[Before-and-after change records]
-- Opening Marker --
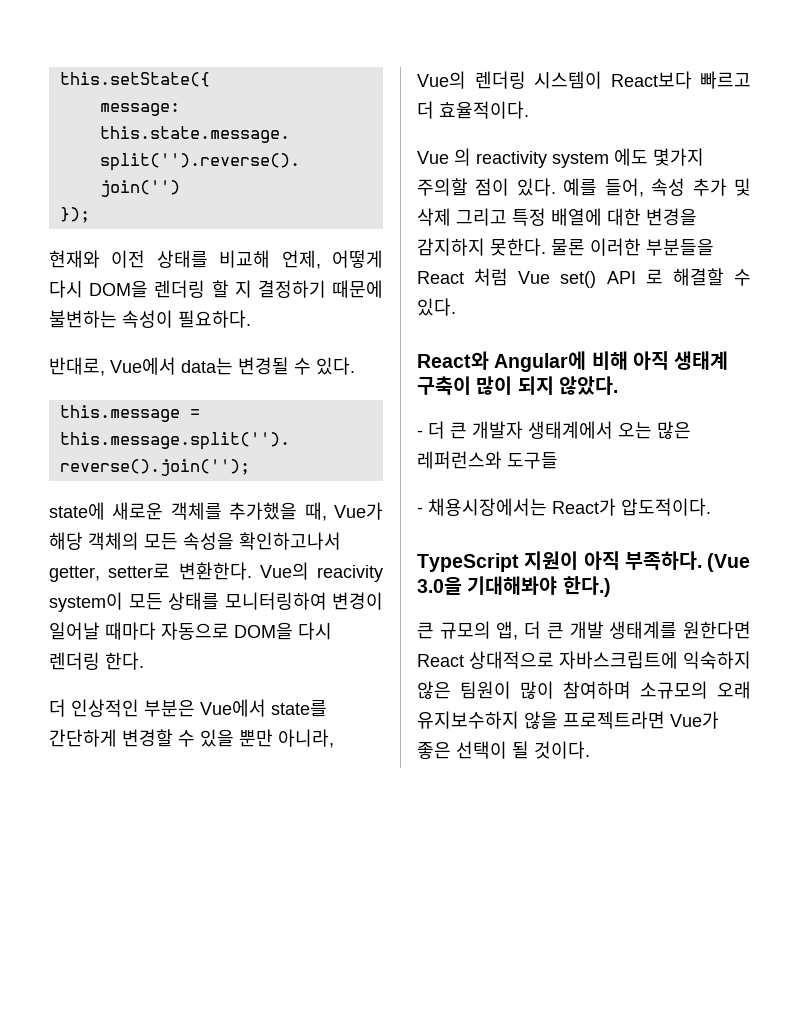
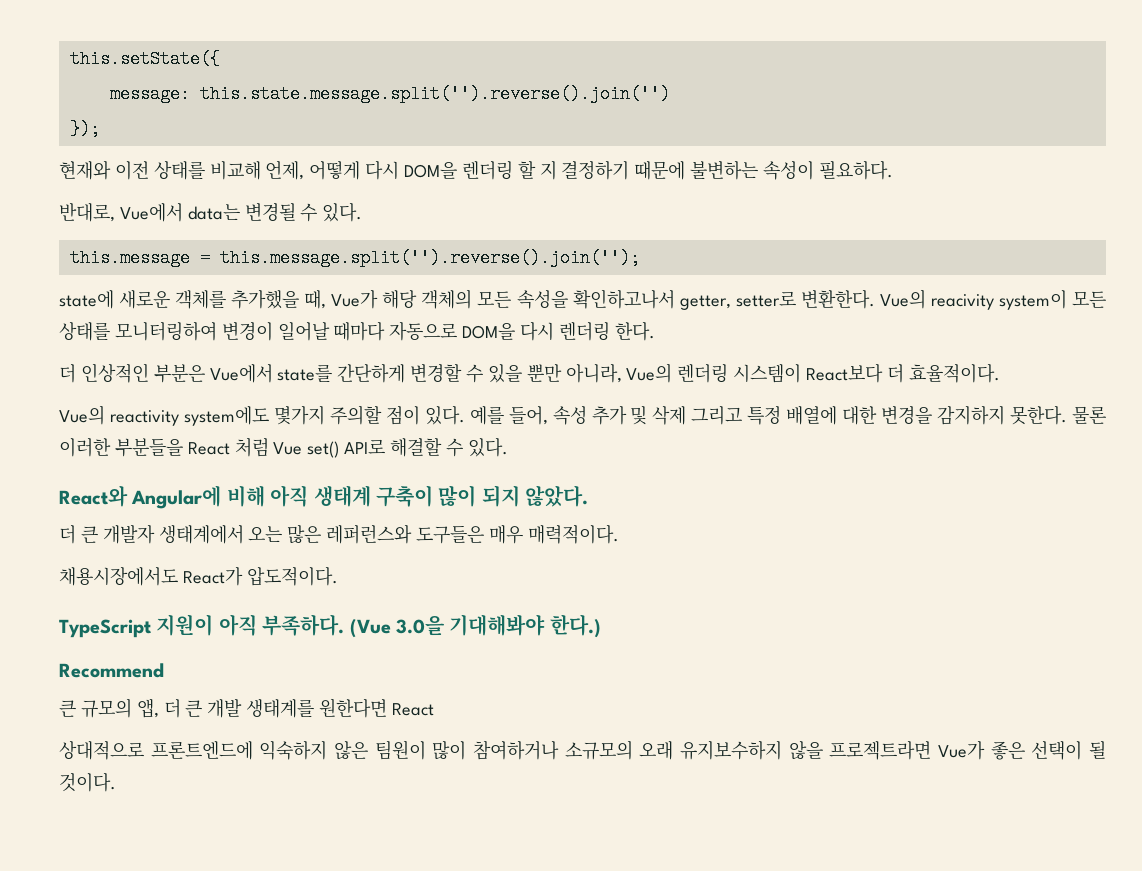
[700,71,751,89] 빠르고 -> (884, 373) none
[417,148,648,168] Vue 의 reactivity system 에도 -> [59,405,269,426] Vue의 reactivity system에도
[606,269,663,284] API 로 -> [344,439,386,454] API로
[417,430,423,437] - -> (589, 496) none
[507,452,558,469] [417,498,547,516] 도구들 // - 채용시장에서는 -> [416,524,619,544] [59,567,178,586] 도구들은 매우 매력적이다. // 채용시장에서도
(611, 586) none -> [59,663,164,678] // Recommend
[469,651,678,669] 상대적으로 자바스크립트에 -> [59,741,253,760] // 상대적으로 프론트엔드에
[563,681,631,699] 참여하며 -> [473,740,560,760] 참여하거나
-- Closing Marker --
- [WHAT TO PRODUCE] Write out the line containing "[507,452,558,469] [417,498,547,516] 도구들" and every line after it through the end of the entries. Keep each one exactly as it is, and add nothing.

- [WRITTEN REPLY]
[507,452,558,469] [417,498,547,516] 도구들 // - 채용시장에서는 -> [416,524,619,544] [59,567,178,586] 도구들은 매우 매력적이다. // 채용시장에서도
(611, 586) none -> [59,663,164,678] // Recommend
[469,651,678,669] 상대적으로 자바스크립트에 -> [59,741,253,760] // 상대적으로 프론트엔드에
[563,681,631,699] 참여하며 -> [473,740,560,760] 참여하거나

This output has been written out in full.